Below are records; copy every line among them that contains the word "flag".

-=-=-

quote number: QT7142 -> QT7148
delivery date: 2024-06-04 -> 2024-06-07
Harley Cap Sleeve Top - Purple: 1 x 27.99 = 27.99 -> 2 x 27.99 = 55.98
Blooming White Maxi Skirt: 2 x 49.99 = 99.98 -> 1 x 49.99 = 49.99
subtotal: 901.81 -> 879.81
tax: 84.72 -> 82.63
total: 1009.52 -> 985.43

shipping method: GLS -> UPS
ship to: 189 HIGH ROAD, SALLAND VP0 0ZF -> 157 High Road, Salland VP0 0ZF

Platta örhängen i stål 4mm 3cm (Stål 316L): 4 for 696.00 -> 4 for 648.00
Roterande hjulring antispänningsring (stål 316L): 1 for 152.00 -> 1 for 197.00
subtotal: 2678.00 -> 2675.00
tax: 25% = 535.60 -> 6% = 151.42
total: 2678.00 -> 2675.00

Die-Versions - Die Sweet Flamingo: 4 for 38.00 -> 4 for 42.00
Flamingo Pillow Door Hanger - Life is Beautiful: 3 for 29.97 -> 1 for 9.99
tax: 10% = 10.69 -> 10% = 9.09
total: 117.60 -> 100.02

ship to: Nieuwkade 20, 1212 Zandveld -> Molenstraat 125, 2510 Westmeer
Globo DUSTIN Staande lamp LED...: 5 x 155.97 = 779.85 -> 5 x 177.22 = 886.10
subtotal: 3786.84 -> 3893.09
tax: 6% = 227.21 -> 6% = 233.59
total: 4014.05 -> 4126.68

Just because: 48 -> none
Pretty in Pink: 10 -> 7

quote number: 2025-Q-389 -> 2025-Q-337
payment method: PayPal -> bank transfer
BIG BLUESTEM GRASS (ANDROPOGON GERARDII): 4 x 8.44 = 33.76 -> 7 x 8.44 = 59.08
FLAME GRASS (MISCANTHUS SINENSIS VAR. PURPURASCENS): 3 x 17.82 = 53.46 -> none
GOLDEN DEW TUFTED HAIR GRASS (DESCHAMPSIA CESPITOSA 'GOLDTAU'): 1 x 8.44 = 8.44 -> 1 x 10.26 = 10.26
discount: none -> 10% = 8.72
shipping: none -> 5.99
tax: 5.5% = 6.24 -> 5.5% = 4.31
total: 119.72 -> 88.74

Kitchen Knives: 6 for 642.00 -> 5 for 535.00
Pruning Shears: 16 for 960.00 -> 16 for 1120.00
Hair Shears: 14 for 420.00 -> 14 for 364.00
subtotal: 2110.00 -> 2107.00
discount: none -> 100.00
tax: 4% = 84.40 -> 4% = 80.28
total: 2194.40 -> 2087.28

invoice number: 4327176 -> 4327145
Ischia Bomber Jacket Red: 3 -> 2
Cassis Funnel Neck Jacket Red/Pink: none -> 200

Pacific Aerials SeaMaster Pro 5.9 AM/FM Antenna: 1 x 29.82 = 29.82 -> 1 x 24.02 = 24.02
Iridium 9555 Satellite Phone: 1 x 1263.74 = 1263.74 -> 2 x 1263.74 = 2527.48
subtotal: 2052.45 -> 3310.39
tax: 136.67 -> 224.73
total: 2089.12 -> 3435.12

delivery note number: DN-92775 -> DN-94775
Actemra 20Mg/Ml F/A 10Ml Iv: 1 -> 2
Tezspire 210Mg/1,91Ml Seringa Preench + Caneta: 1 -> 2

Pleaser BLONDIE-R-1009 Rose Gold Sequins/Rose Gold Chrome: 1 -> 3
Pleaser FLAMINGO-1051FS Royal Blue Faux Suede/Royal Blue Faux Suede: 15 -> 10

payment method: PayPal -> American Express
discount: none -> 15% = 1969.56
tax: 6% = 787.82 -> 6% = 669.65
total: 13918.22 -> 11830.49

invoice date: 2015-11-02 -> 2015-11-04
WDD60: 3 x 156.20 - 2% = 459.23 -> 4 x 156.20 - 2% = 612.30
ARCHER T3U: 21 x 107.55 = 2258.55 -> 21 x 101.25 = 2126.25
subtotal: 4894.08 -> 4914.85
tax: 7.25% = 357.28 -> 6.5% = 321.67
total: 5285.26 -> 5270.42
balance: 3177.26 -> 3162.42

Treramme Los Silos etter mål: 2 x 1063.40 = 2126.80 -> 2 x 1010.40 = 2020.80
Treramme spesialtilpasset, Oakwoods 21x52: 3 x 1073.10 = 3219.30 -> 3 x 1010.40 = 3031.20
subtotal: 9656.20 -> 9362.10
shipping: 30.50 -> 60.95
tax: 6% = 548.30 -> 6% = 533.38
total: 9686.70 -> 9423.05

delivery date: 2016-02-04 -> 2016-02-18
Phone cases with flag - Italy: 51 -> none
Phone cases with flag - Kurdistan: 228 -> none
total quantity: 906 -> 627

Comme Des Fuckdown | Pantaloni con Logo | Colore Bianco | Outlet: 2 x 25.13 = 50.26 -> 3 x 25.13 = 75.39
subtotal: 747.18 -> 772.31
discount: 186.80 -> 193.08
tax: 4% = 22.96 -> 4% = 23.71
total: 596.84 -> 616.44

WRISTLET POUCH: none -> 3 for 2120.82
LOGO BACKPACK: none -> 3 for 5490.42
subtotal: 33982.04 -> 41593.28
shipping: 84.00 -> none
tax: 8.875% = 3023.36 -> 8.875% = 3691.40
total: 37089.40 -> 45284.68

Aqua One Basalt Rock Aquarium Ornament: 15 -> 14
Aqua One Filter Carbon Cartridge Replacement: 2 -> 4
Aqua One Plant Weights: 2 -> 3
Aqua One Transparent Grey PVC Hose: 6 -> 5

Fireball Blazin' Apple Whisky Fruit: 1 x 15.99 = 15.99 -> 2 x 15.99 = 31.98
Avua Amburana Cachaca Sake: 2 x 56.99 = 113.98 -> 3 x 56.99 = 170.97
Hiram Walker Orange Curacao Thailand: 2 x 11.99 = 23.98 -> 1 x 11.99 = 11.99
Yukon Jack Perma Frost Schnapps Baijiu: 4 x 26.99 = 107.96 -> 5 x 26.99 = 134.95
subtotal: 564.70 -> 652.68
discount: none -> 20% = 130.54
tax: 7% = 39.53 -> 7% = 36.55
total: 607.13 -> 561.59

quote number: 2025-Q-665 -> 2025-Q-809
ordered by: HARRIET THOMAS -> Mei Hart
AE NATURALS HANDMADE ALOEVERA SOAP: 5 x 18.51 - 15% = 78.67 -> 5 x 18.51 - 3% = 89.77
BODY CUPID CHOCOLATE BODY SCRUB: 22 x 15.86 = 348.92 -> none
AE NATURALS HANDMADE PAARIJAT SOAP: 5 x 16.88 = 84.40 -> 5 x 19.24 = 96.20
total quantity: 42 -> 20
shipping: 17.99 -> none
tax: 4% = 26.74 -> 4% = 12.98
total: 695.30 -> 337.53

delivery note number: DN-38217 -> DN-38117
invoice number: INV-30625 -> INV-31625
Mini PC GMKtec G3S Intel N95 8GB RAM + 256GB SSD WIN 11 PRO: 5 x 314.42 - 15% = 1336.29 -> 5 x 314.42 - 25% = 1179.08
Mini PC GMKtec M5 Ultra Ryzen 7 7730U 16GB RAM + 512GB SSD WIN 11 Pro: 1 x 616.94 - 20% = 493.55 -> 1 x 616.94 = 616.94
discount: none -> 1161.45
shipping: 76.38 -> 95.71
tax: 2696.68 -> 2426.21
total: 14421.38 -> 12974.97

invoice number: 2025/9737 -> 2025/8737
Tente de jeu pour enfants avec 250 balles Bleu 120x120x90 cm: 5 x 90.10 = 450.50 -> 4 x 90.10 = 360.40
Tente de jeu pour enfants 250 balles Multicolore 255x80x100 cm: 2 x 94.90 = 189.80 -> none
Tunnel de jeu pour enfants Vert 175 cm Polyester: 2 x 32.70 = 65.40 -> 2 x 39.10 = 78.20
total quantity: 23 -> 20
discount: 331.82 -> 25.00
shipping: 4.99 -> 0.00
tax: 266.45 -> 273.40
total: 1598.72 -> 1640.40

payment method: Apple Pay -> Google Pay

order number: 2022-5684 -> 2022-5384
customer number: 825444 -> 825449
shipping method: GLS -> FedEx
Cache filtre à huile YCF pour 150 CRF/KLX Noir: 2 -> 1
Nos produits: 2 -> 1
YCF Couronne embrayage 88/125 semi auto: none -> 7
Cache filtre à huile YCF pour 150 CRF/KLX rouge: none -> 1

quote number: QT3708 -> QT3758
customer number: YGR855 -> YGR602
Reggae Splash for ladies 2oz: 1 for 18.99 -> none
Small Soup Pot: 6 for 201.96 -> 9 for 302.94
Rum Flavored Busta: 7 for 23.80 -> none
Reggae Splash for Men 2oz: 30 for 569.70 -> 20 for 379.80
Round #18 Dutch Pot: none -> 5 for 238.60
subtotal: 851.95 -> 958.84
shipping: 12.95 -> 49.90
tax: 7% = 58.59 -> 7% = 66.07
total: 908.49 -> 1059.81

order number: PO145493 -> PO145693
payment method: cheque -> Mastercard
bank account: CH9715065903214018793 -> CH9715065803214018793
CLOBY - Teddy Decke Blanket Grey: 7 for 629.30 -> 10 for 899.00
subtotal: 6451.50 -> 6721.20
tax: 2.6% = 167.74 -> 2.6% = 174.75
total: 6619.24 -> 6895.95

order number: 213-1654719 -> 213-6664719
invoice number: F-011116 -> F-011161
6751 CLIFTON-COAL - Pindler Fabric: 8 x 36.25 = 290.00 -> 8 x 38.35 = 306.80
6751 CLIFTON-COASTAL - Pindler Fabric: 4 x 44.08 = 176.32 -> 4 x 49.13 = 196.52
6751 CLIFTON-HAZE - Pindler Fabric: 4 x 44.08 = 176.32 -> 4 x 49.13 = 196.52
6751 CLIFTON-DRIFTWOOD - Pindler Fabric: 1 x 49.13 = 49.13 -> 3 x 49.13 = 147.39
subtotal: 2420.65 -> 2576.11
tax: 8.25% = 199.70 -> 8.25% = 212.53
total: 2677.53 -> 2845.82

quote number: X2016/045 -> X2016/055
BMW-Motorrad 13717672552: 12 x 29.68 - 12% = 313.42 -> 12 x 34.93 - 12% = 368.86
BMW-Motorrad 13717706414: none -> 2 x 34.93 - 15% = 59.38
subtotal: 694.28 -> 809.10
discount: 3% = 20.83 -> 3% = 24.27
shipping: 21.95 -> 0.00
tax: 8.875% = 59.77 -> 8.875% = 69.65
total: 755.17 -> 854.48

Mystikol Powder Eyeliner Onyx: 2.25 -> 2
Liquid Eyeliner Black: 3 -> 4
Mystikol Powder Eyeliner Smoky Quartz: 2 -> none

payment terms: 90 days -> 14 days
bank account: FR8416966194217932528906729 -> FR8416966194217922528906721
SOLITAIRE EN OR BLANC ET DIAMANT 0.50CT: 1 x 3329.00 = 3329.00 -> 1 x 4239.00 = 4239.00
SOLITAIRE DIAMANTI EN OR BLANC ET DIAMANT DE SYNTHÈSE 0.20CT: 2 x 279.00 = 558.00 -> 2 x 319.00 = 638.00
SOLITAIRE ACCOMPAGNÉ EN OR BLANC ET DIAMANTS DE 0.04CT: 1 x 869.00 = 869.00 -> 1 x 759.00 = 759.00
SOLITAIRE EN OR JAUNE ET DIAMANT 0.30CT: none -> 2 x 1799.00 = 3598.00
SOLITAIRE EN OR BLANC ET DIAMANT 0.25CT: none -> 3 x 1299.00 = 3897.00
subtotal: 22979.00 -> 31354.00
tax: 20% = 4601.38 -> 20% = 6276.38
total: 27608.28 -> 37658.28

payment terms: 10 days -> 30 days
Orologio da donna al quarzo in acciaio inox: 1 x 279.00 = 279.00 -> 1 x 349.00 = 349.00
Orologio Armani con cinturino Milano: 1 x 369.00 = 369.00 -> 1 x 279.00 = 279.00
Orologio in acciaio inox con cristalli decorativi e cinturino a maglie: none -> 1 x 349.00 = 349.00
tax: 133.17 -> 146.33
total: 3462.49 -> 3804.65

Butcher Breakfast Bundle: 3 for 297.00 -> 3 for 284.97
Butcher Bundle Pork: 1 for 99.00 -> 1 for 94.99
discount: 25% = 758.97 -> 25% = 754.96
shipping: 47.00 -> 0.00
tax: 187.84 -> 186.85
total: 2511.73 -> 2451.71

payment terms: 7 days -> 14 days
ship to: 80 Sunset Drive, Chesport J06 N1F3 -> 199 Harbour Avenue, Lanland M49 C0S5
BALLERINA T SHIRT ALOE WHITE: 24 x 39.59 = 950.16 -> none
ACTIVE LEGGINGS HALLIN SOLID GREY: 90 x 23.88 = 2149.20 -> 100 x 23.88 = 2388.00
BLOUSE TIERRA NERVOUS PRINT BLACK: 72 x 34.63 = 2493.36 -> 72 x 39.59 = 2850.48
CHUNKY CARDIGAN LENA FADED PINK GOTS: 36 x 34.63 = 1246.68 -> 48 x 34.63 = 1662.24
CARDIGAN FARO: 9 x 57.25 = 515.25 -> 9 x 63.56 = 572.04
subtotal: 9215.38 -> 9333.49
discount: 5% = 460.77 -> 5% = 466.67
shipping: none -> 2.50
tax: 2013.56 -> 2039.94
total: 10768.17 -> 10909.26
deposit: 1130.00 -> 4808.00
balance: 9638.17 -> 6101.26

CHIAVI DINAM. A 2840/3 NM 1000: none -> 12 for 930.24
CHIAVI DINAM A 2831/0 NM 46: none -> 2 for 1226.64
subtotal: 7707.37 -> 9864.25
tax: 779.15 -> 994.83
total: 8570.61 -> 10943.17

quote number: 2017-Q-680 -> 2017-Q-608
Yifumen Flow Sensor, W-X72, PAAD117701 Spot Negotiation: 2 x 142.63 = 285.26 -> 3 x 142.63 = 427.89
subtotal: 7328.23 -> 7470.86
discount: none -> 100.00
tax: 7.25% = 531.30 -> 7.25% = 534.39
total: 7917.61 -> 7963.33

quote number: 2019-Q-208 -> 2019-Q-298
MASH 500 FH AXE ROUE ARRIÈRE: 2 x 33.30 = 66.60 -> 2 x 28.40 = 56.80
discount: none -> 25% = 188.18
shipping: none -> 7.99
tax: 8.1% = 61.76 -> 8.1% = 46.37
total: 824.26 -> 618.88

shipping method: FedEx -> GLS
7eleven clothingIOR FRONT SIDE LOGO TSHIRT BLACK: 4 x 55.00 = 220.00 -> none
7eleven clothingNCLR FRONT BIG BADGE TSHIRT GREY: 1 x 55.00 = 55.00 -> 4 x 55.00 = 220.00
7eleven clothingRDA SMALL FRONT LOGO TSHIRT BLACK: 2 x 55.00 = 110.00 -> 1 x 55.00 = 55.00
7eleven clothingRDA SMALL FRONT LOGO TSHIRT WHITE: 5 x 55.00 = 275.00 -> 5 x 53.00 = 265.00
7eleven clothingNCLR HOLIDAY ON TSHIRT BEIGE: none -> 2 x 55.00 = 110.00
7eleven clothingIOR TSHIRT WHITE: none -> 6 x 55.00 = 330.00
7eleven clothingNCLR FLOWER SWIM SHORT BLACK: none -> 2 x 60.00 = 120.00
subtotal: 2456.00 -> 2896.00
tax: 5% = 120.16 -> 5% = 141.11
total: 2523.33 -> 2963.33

-=-=-

Finished task
Phone cases with flag - Italy: 51 -> none
Phone cases with flag - Kurdistan: 228 -> none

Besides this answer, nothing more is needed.